逃げようとする絋輝の腹に向かってヴェノムは骨と内臓が潰れる音を鳴らしながら拳を振り抜く。

 

「ゲェっ……!?」

 

廃棄物の山に殴り飛ばされた絋輝はピクリとも動かなくなり、口から血を流し、殴られた部分は血が滲んでいた。
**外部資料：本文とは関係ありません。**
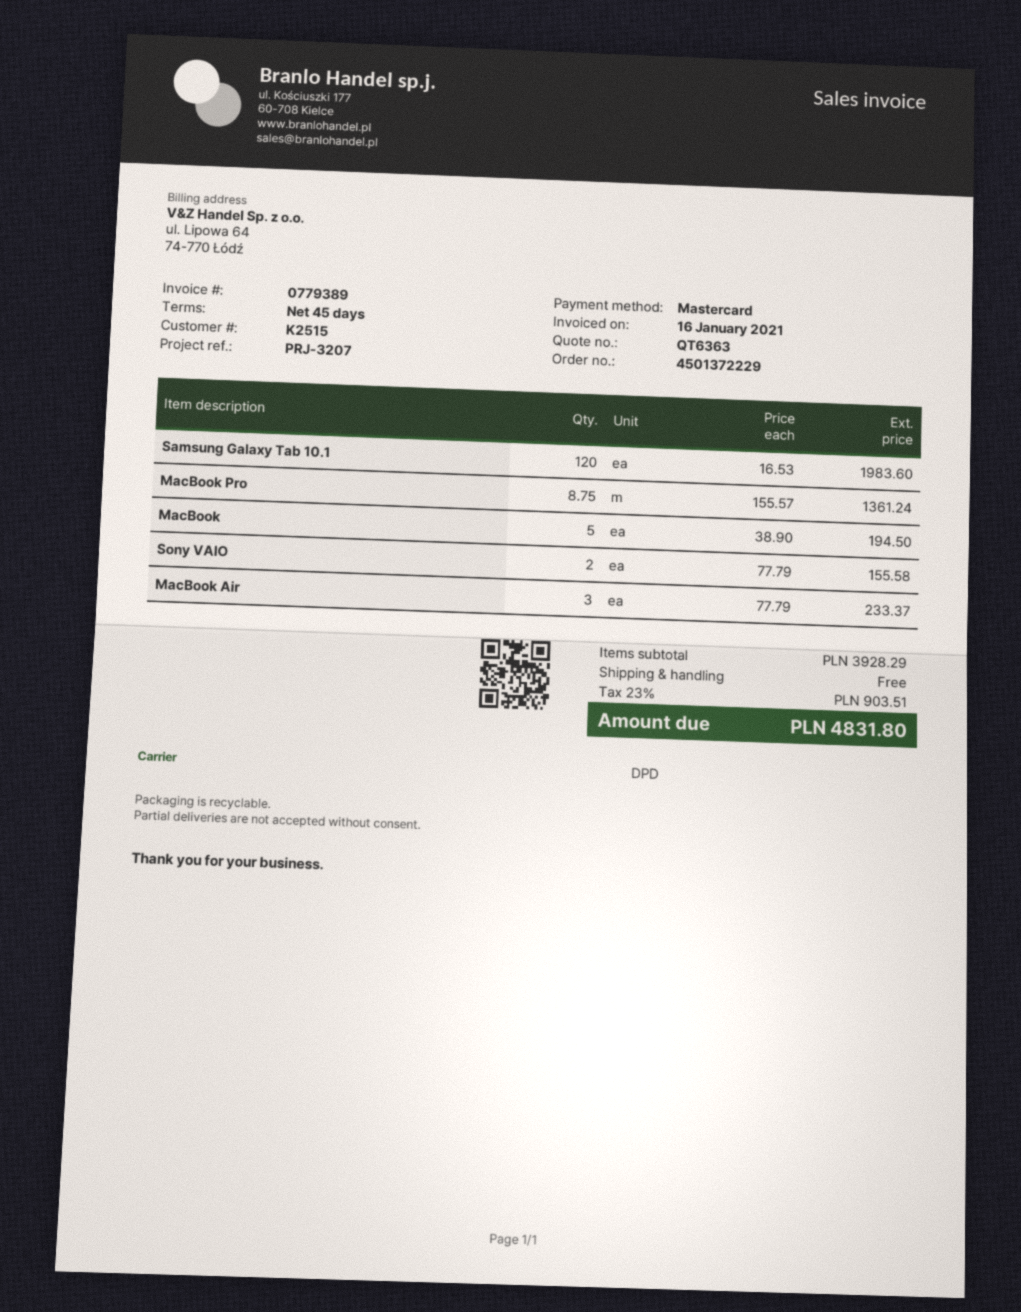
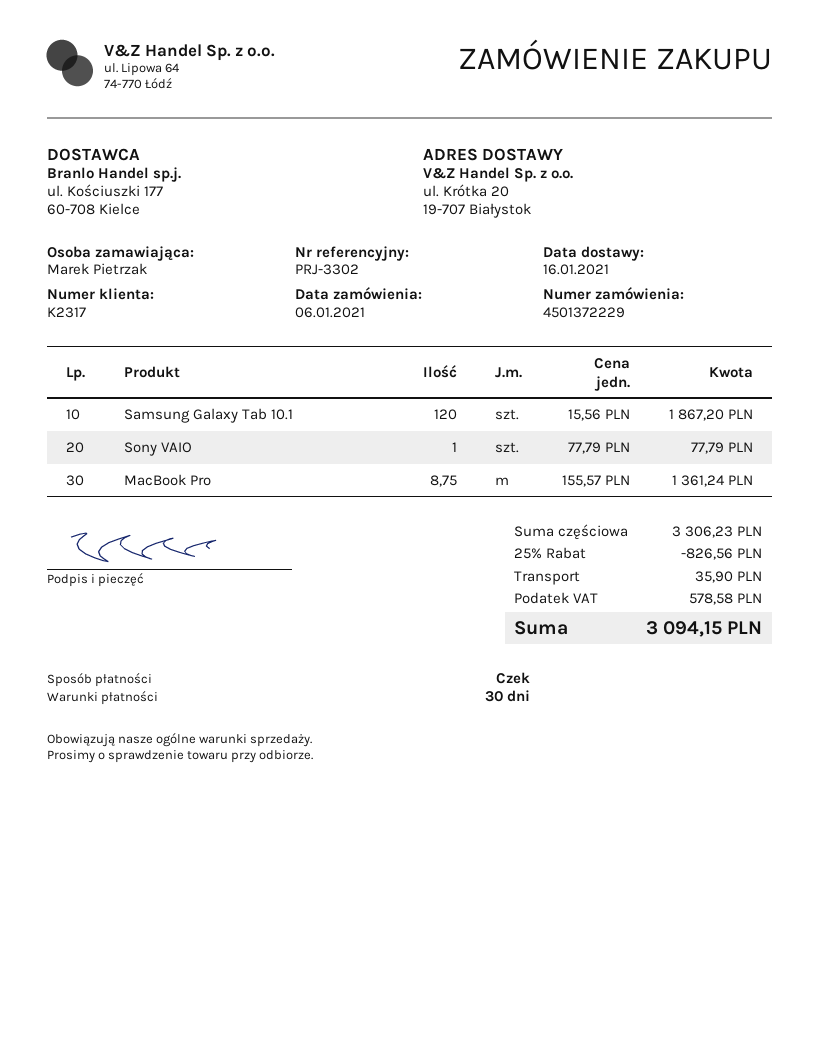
payment terms: 45 days -> 30 days
customer number: K2515 -> K2317
reference: PRJ-3207 -> PRJ-3302
payment method: Mastercard -> cheque
Samsung Galaxy Tab 10.1: 120 x 16.53 = 1983.60 -> 120 x 15.56 = 1867.20
MacBook: 5 x 38.90 = 194.50 -> none
Sony VAIO: 2 x 77.79 = 155.58 -> 1 x 77.79 = 77.79
MacBook Air: 3 x 77.79 = 233.37 -> none
subtotal: 3928.29 -> 3306.23
discount: none -> 25% = 826.56
shipping: 0.00 -> 35.90
tax: 903.51 -> 578.58
total: 4831.80 -> 3094.15

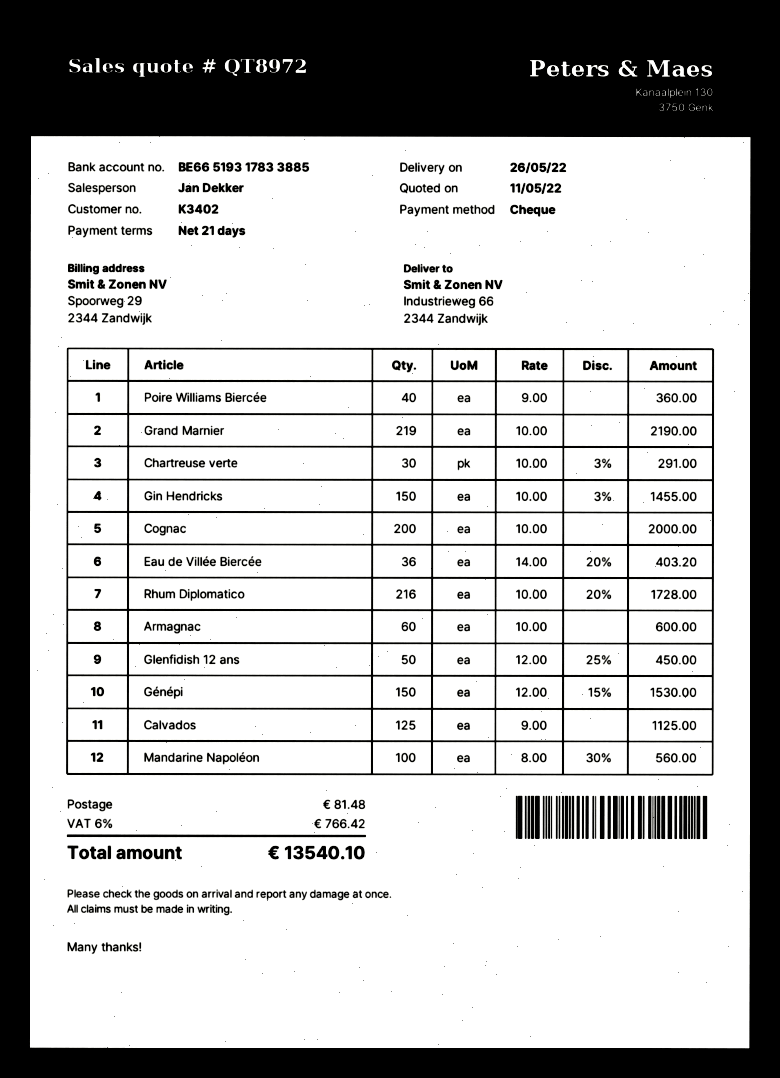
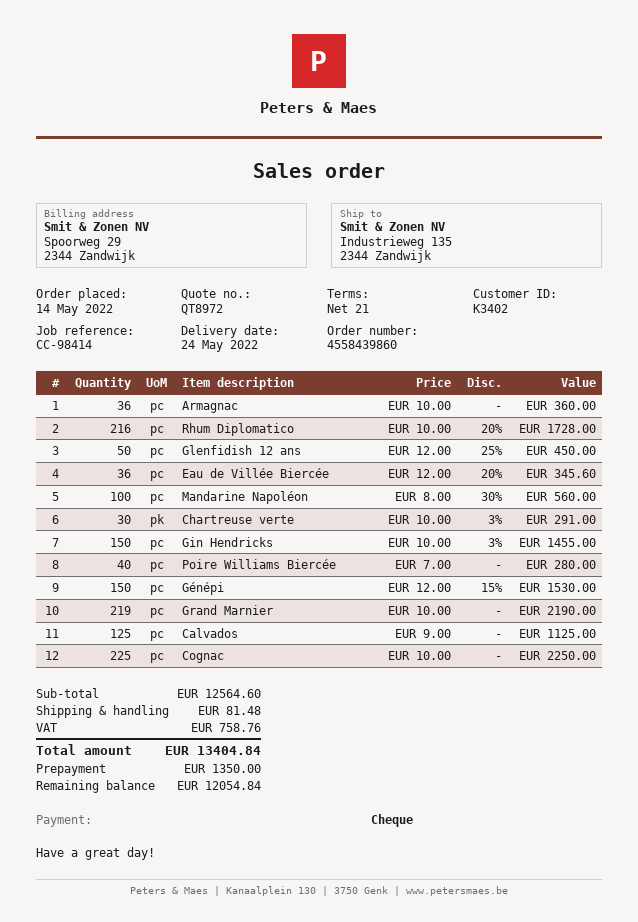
delivery date: 2022-05-26 -> 2022-05-24
ship to: Industrieweg 66, 2344 Zandwijk -> Industrieweg 135, 2344 Zandwijk
Poire Williams Biercée: 40 x 9.00 = 360.00 -> 40 x 7.00 = 280.00
Cognac: 200 x 10.00 = 2000.00 -> 225 x 10.00 = 2250.00
Eau de Villée Biercée: 36 x 14.00 - 20% = 403.20 -> 36 x 12.00 - 20% = 345.60
Armagnac: 60 x 10.00 = 600.00 -> 36 x 10.00 = 360.00
tax: 766.42 -> 758.76
total: 13540.10 -> 13404.84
終わったか、と思った田中が絋輝に近づき、足を軽く小突いて反応を確かめるが動かない。

 

「気絶したのか?」

 

死んだのであればリセットするがその兆しがない。

気絶したのか、と考えていると背中からゴーストの腕が突き刺さる。

 

「ごほっ……!演技かよ……」

 

「へへっ……初めて勝った」

 

絋輝は苦しそうにしながらも笑みを浮かべた。

地面に倒れた田中から黒い粒子が出てきて、リセットされる。

目を覚ました田中は少し悔しそうにしながら立ち上がり、絋輝に話しかける。

 

「ったく、してやられたよ」

 

絋輝は満足そうな笑みを浮かべ、田中は実弾が入った銃を構える。

 

「とにかくリセットだな」

 

「あっ、ちょっ、ちょっと待っ」

 

問答無用で絋輝の頭を撃ち抜いた。

崩れ落ちる絋輝から粒子が出て、傷が塞がりリセットされる。

 

「はぁっ!はぁ……はぁ……相変わらず慣れないな」

 

死んだ感覚が体を襲い、冷や汗を流す。

 

「いい加減慣れとけよ。一瞬が生死を分かつんだからな」

 

「それって洒落ですか?」

 

絋輝は苦笑いしながら、服に付いた血のな匂いを嗅いで嫌な顔をする。

毎日家に帰ったら念入りに何度も洗っているが鼻の奥な匂いがこびりついて不快だった。

 

「ヴェノムの一撃で死ななかったんだな。確実に当たったと思ったのに」

 

「当たる瞬間にゴーストを出したんですよ。それで威力が分散されて」

 

それを聞いた田中は内心驚いた。

黒い幽霊を出すのにタイムラグが少なすぎるからだ。

通常は次に出すのに多少のタイムラグが生じるが絋輝はそれが無いような感じだった。

 

「お前の強みになるかもな……」

 

「え?」

 

何と言ったか聞こうとすると廃工場に荒木がやってきた。

 

「見つけたぞ。奴らの研究所だ」

 

荒木は机の上に地図を広げ、山の中を指す。

 

「こんな山奥にあったのか。施設のヤツは?」

 

荒木は更にもう一枚広げ、それは見取り図だった。

 

「今は6月だ。俺たちのヴェノムは動きが制限される。だから、決行は7月だ」

 

田中の言葉に絋輝は改めて危険な世界に飛び込むのだと緊張が走った。